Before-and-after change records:
┌──
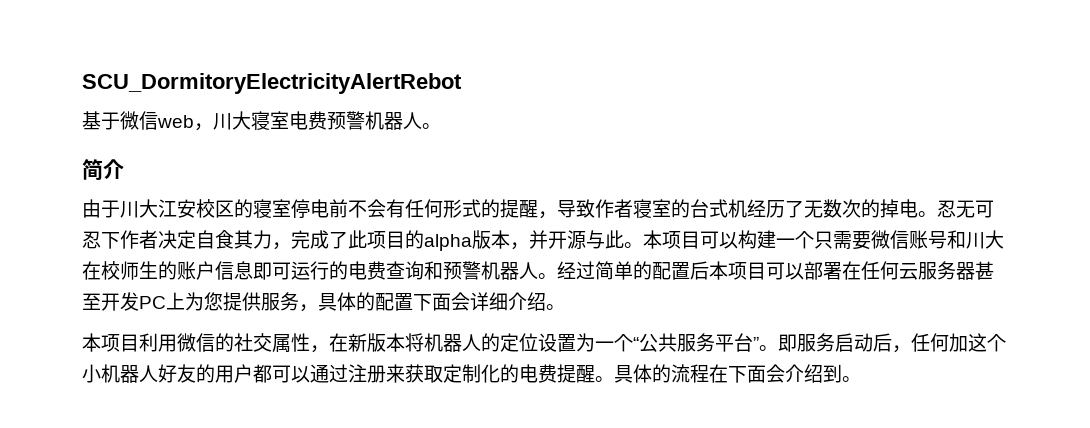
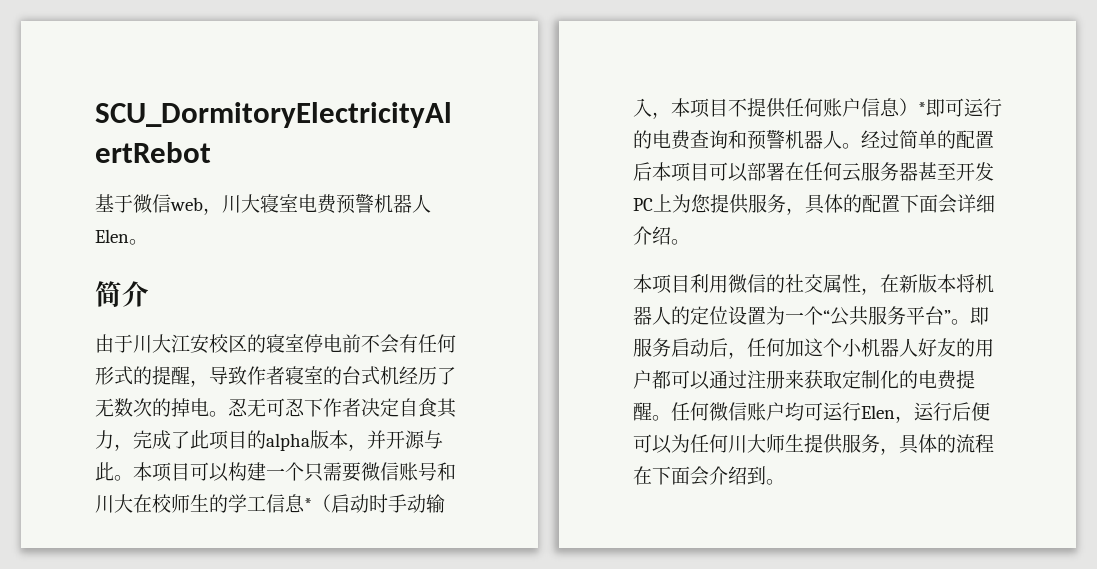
(422, 120) none -> [95,229,129,243] Elen
(177, 270) none -> [228,494,445,513] [633,98,823,119] 学工信息*（启动时手动输入，本项目不提供任何
(253, 270) none -> [899,98,926,116] ）*
(614, 379) none -> [671,402,990,423] [633,434,899,455] 任何微信账户均可运行Elen，运行后便可以为任何川大师生提供服务，

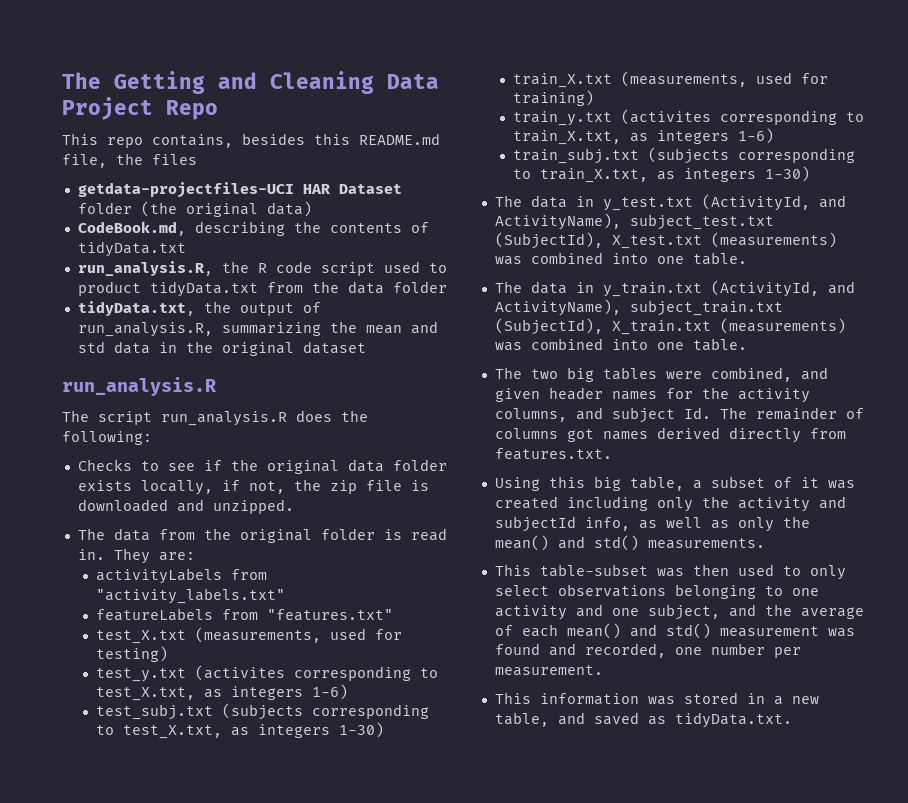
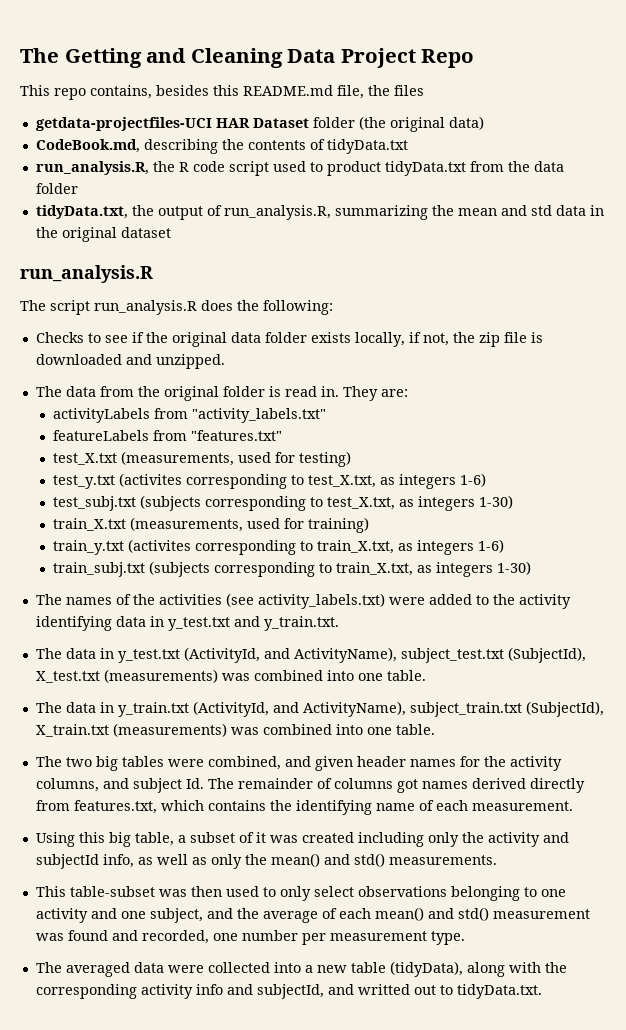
(811, 174) none -> [35,593,571,609] [35,616,339,631] // The names of the activities (see activity_labels.txt) were added to the activity identifying data in y_test.txt and y_train.txt.
[494,448,612,460] features.txt. -> [73,800,573,815] features.txt, which contains the identifying name of each measurement.
[494,665,603,676] [494,692,819,705] [494,712,666,727] measurement. // This information was stored in a new table, and saved as -> [329,931,465,945] [35,961,567,977] [35,984,453,999] measurement type. // The averaged data were collected into a new table (tidyData), along with the corresponding activity info and subjectId, and writted out to

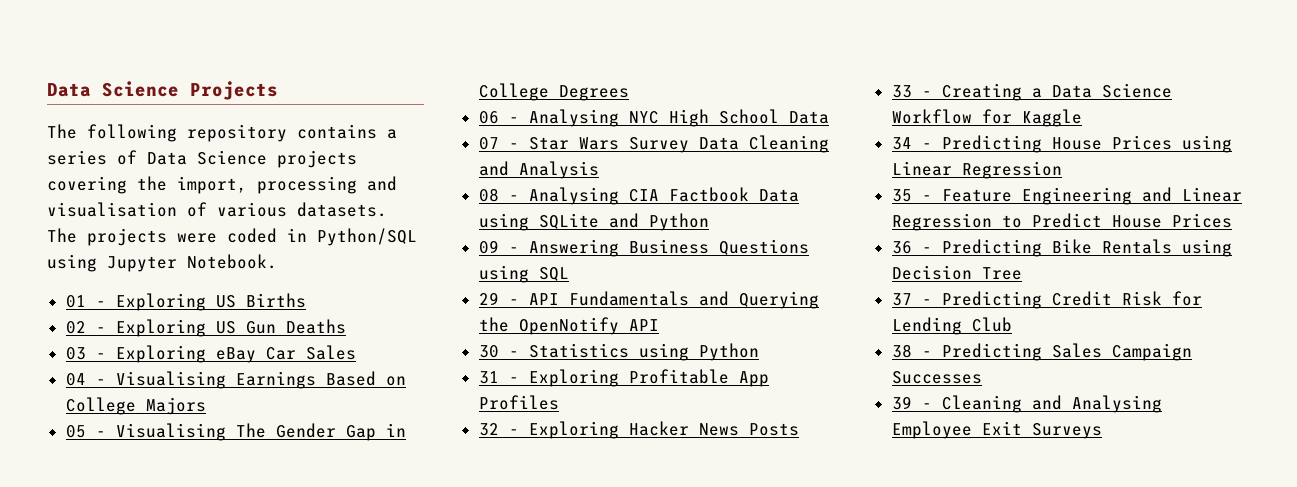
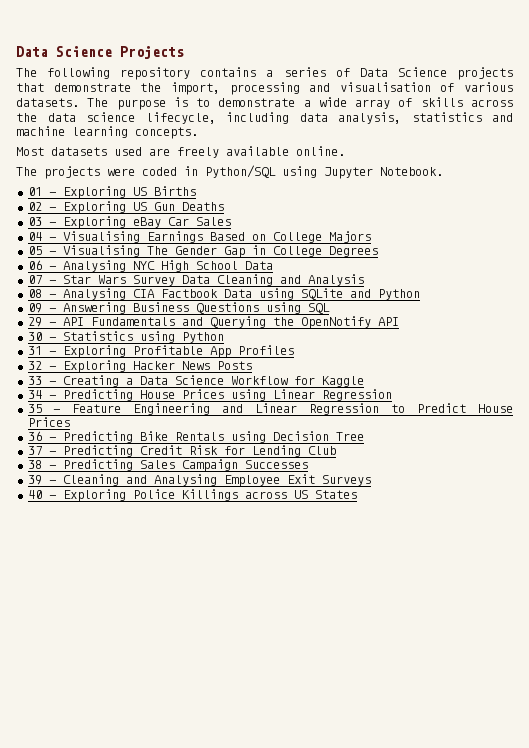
[47,176,127,194] covering -> [16,83,131,92] that demonstrate
(77, 235) none -> [116,97,513,110] [16,112,513,124] [16,126,198,139] [16,146,345,158] [16,167,37,176] purpose is to demonstrate a wide array of skills across the data science lifecycle, including data analysis, statistics and machine learning concepts. // Most datasets used are freely available online. // The
(1102, 431) none -> [27,489,357,502] // 40 - Exploring Police Killings across US States

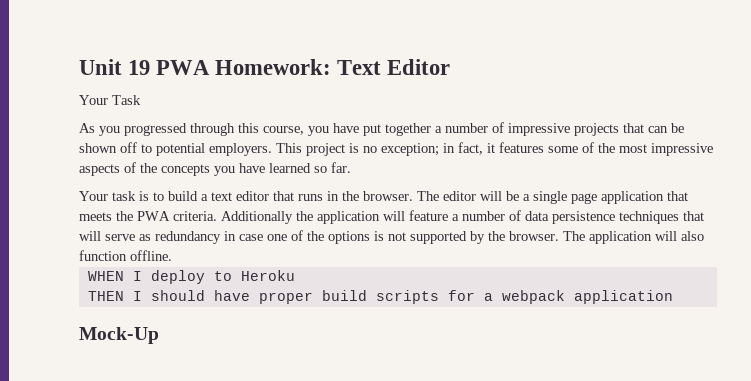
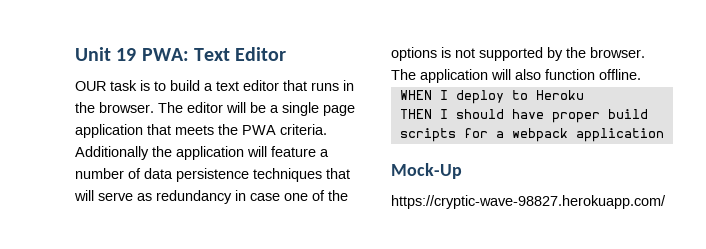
[156,59,332,75] PWA Homework: -> [141,48,189,61] PWA:
[79,95,141,105] [79,122,684,136] [79,142,713,156] [79,162,351,176] [79,191,108,201] Your Task // As you progressed through this course, you have put together a number of impressive projects that can be shown off to potential employers. This project is no exception; in fact, it features some of the most impressive aspects of the concepts you have learned so far. // Your -> [75,81,106,91] OUR
(159, 335) none -> [391,195,666,209] // https://cryptic-wave-98827.herokuapp.com/

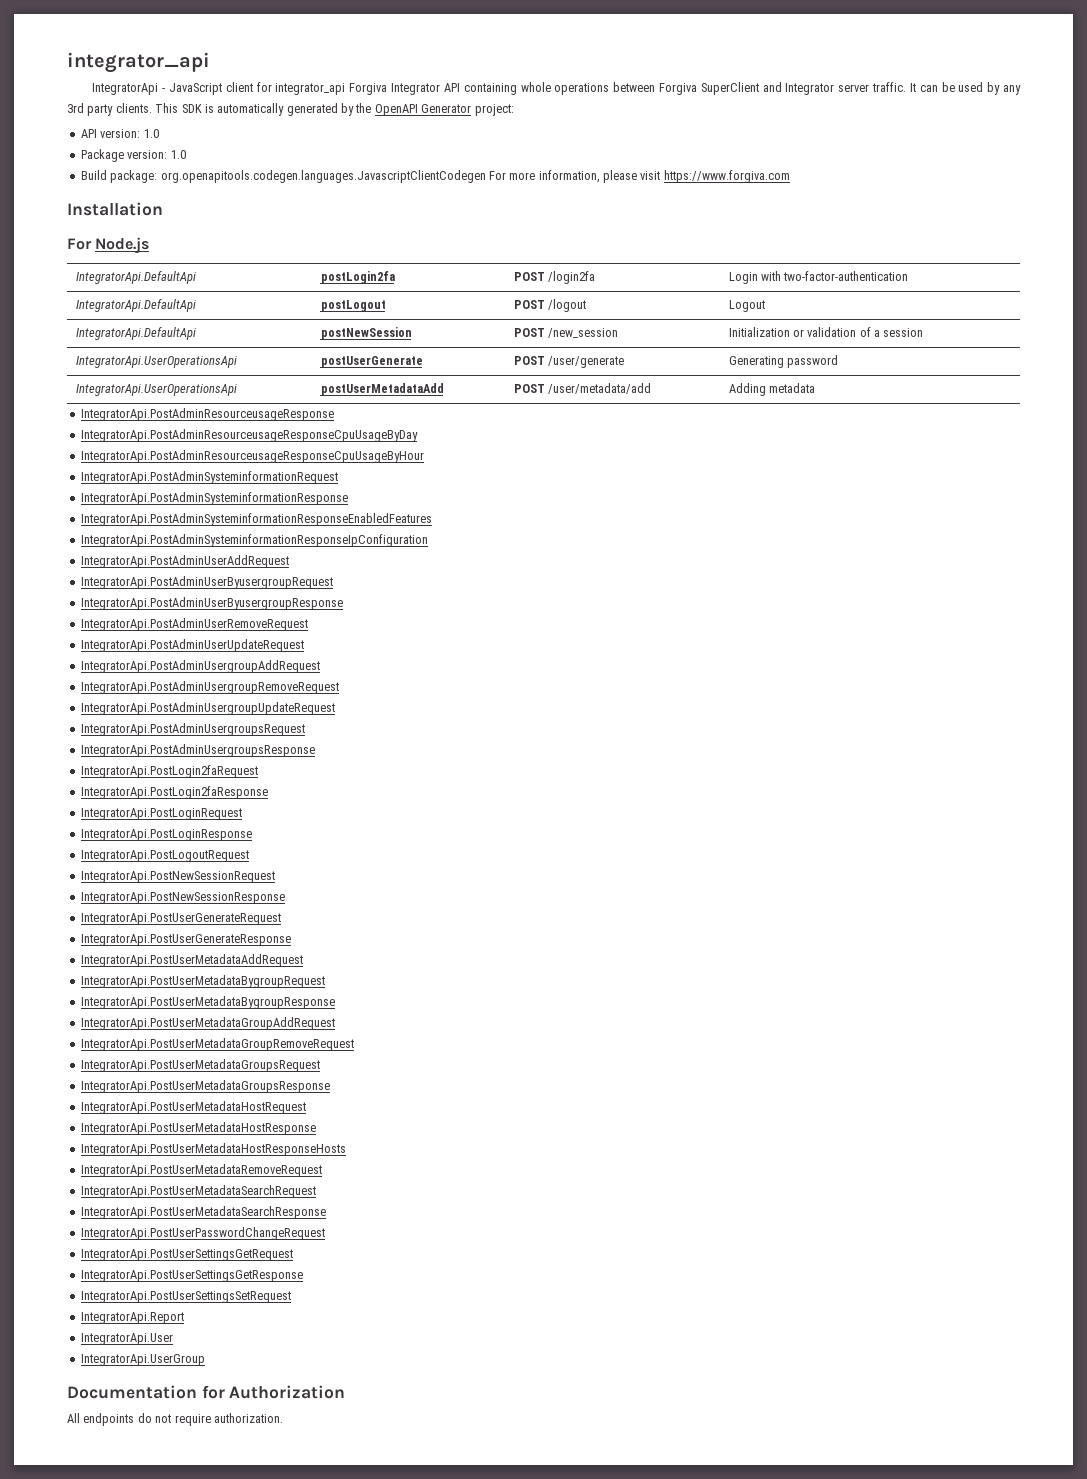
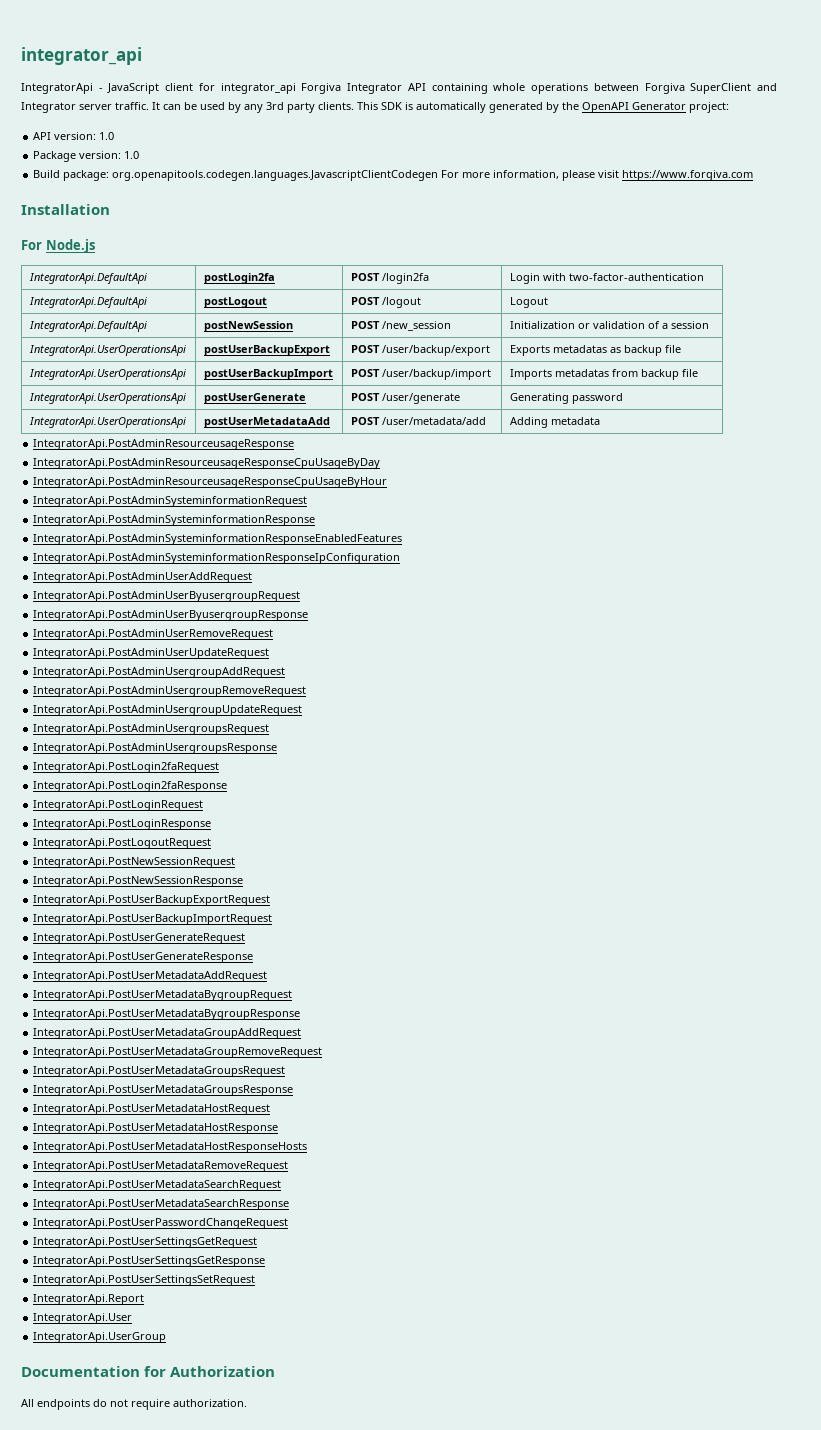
(924, 332) none -> [28,345,186,356] [203,345,330,356] [350,345,490,356] [509,345,681,356] [28,369,186,380] [203,369,333,380] [350,369,491,380] [509,369,698,380] // IntegratorApi.UserOperationsApi | postUserBackupExport | POST /user/backup/export | Exports metadatas as backup file // IntegratorApi.UserOperationsApi | postUserBackupImport | POST /user/backup/import | Imports metadatas from backup file
(285, 898) none -> [33,895,271,906] [33,914,273,925] // IntegratorApi.PostUserBackupExportRequest // IntegratorApi.PostUserBackupImportRequest

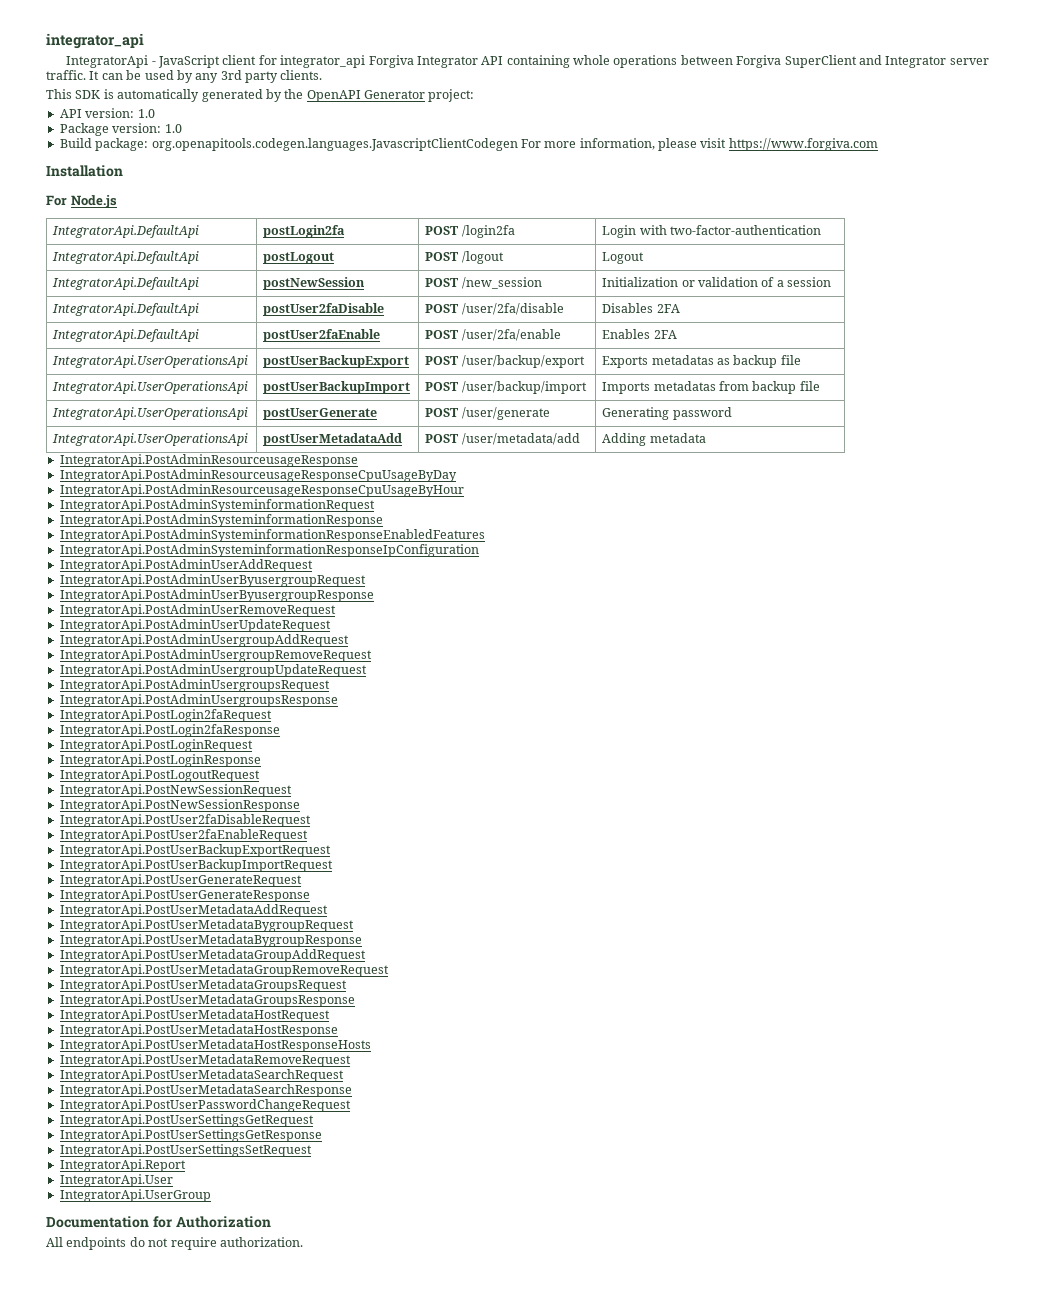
(354, 106) none -> (323, 75) //
(709, 325) none -> [52,303,200,316] [263,303,385,316] [425,303,564,315] [602,303,680,313] [52,329,200,342] [263,329,381,342] [425,329,561,341] [602,329,677,339] // IntegratorApi.DefaultApi | postUser2faDisable | POST /user/2fa/disable | Disables 2FA // IntegratorApi.DefaultApi | postUser2faEnable | POST /user/2fa/enable | Enables 2FA
(244, 881) none -> [59,814,311,827] [59,829,308,842] // IntegratorApi.PostUser2faDisableRequest // IntegratorApi.PostUser2faEnableRequest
└──
What is needed: Look above for the line containing "(354, 106) none -> (323, 75) //". From there to the final line of the entries, repeat every line exactly.

Task solution:
(354, 106) none -> (323, 75) //
(709, 325) none -> [52,303,200,316] [263,303,385,316] [425,303,564,315] [602,303,680,313] [52,329,200,342] [263,329,381,342] [425,329,561,341] [602,329,677,339] // IntegratorApi.DefaultApi | postUser2faDisable | POST /user/2fa/disable | Disables 2FA // IntegratorApi.DefaultApi | postUser2faEnable | POST /user/2fa/enable | Enables 2FA
(244, 881) none -> [59,814,311,827] [59,829,308,842] // IntegratorApi.PostUser2faDisableRequest // IntegratorApi.PostUser2faEnableRequest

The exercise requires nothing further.